# explanation of dataset

labels: 
<br> 0: vegan
<br> 1: vegetarian
<br> 2: classic (neither vegetarian nor vegan label)

# settings

In [None]:
# set category of considered categories 
considered_categories = [0, 1, 2] # can be: [0,1,2] = ['vegan', 'vegetarian', 'classic']

# set number of considered recipes 
number_of_recipes = None # if whole dataset is to be used insert None
samples_per_class = 2000 # if max number of samples insert None

# imports

In [None]:
# imports
import pandas as pd
import numpy as np
import os
import ast
import re

from difflib import SequenceMatcher

from sklearn.preprocessing import MultiLabelBinarizer

In [None]:
# read source data
dir = os.getcwd()
df = pd.read_csv(dir + r'\data\recipes_w_search_terms.csv')

# preprocessing

## add labels 

In [None]:
# add labels by search terms in dataset
df = df.assign(label=[0 if 'vegan' in x else 1 if 'vegetarian' in x else 2 for x in df.search_terms])

## safe labelled dataset to file

In [None]:
df.to_csv(dir + r'\data\recipes_w_search_terms_labelled.csv', index = False)

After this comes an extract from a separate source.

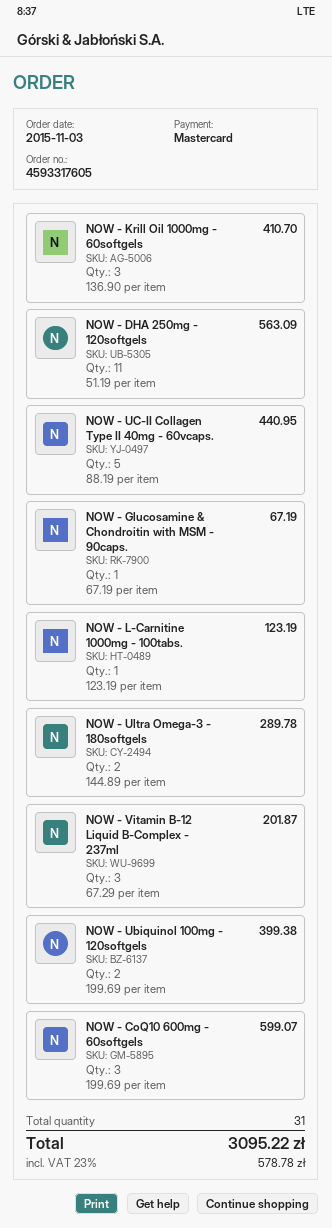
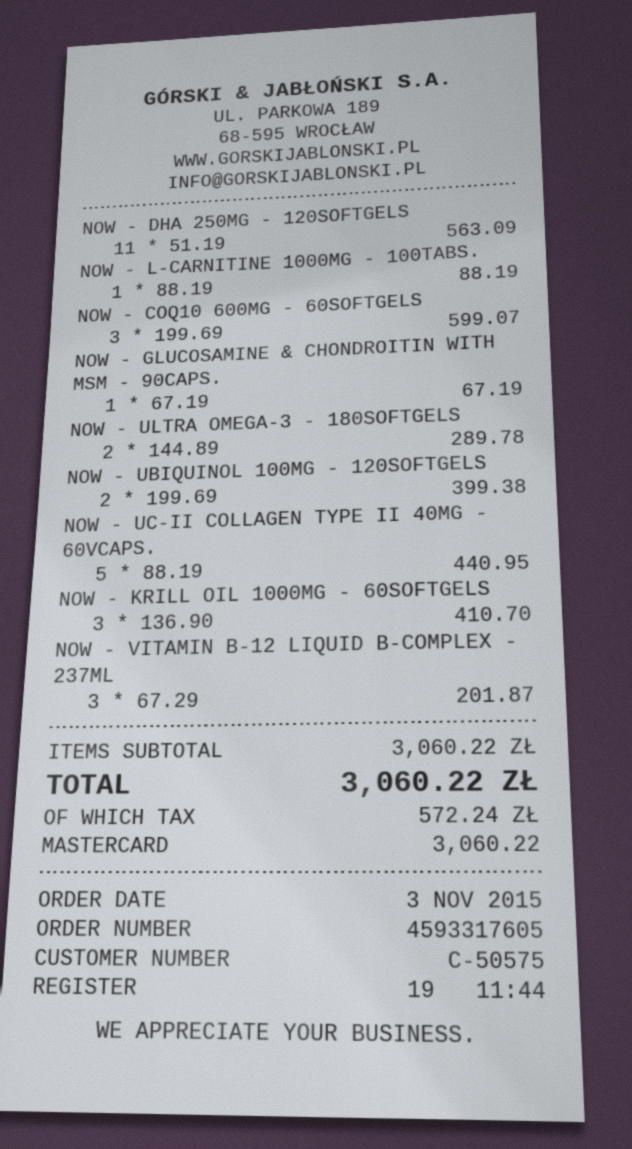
NOW - L-Carnitine 1000mg - 100tabs.: 1 x 123.19 = 123.19 -> 1 x 88.19 = 88.19
tax: 578.78 -> 572.24
total: 3095.22 -> 3060.22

## shorten and filter dataset

In [None]:
# shorten dataset by manual max leng
if  number_of_recipes != None:
    df = df[:number_of_recipes]

# filter for necessary columns
df = df[['ingredients','label']]

# filter labels (if not all categories shall be included)
df = df[df.label.isin(considered_categories)]

## eval distribution of classes

In [None]:
# create seperated dataframes of different classes
vegan_df = df[df.label == 0]
vegetarian_df = df[df.label == 1]
classic_df = df[df.label == 2]

In [None]:
# check if manual number of samples per class inserted. If not, use min number of samples per class 
if samples_per_class == None:
    samples_per_class = min_samples = min(vegan_df.shape[0], vegetarian_df.shape[0], classic_df.shape[0])

# shuffle dataset and use n numbers per class
vegan_df = vegan_df.sample(frac = 1)[0:samples_per_class]
vegetarian_df = vegetarian_df.sample(frac = 1)[0:samples_per_class]
classic_df = classic_df.sample(frac = 1)[0:samples_per_class]

# concatenate dataframes 
df = pd.concat([vegan_df, vegetarian_df, classic_df], ignore_index = True)

## preprocess ingredients names

In [None]:
# transform column "ingredients" to list 
df = df.assign(ingredients = [ast.literal_eval(x) for x in df.ingredients])

In [None]:
# remove all words in ingredients which include numbers
df = df.assign(ingredients = [[(''.join([x + ' ' for x in x_sent.split() if not bool(re.search(r'\d', x))]).strip()) for x_sent in x_list] for x_list in df.ingredients])

## one hot encoding and split labels and features
if no split --> risk of error: column 'labels' can be deleted while merging columns with similar names

In [None]:
# one hot encoding FEATURES
# load MultiLabelBinarizer
mlb = MultiLabelBinarizer(sparse_output=True)

# execute one hot encoding
df = df.join(
    pd.DataFrame.sparse.from_spmatrix(
        mlb.fit_transform(df.pop('ingredients')),
        index = df.index, 
        columns = mlb.classes_
    )
)

# drop labels to get features dataframe
df_features = df.drop(df.columns[[0]], axis = 1)

In [None]:
# get labels dataframe
df_labels = df['label']

# one hot encoding LABELS
df_labels = pd.get_dummies(df_labels)

## merge columns with similar names 

In [None]:
df_features.columns[0:100]

In [None]:
# safe number of features before merging
before_merge = len(df_features.columns)

In [None]:
# if two column names have a similarity of more than 90%, they are renamed the same
similar_names = {}
ingredients = []
old_ingredients = [] # add ingredients one after another to this list so that new ingredients are only compared to those for runtime optimization
for column in df_features.columns:
    # if any(SequenceMatcher(None, ing, column).ratio() > 0.9 for ing in old_ingredients):
    for ing in old_ingredients:
        if SequenceMatcher(None, ing, column).ratio() > 0.9:
            df_features.rename({column: ing}, axis=1, inplace = True) 
            similar_names[column] = ing
    else:
        ingredients.append(column)
    old_ingredients.append(column)
        
# merge columns with same name
df_features = df_features.groupby(level = 0, axis = 1).sum()

# print similar names
similar_names

In [None]:
print('number of features before merge:', before_merge, '\nnumber of features after merge: ', len(df_features.columns))

# safe preprocessed df to file

In [None]:
df_features.to_csv(dir + r'\data\df_features.csv', index = False)
df_labels.to_csv(dir + r'\data\df_labels.csv', index = False)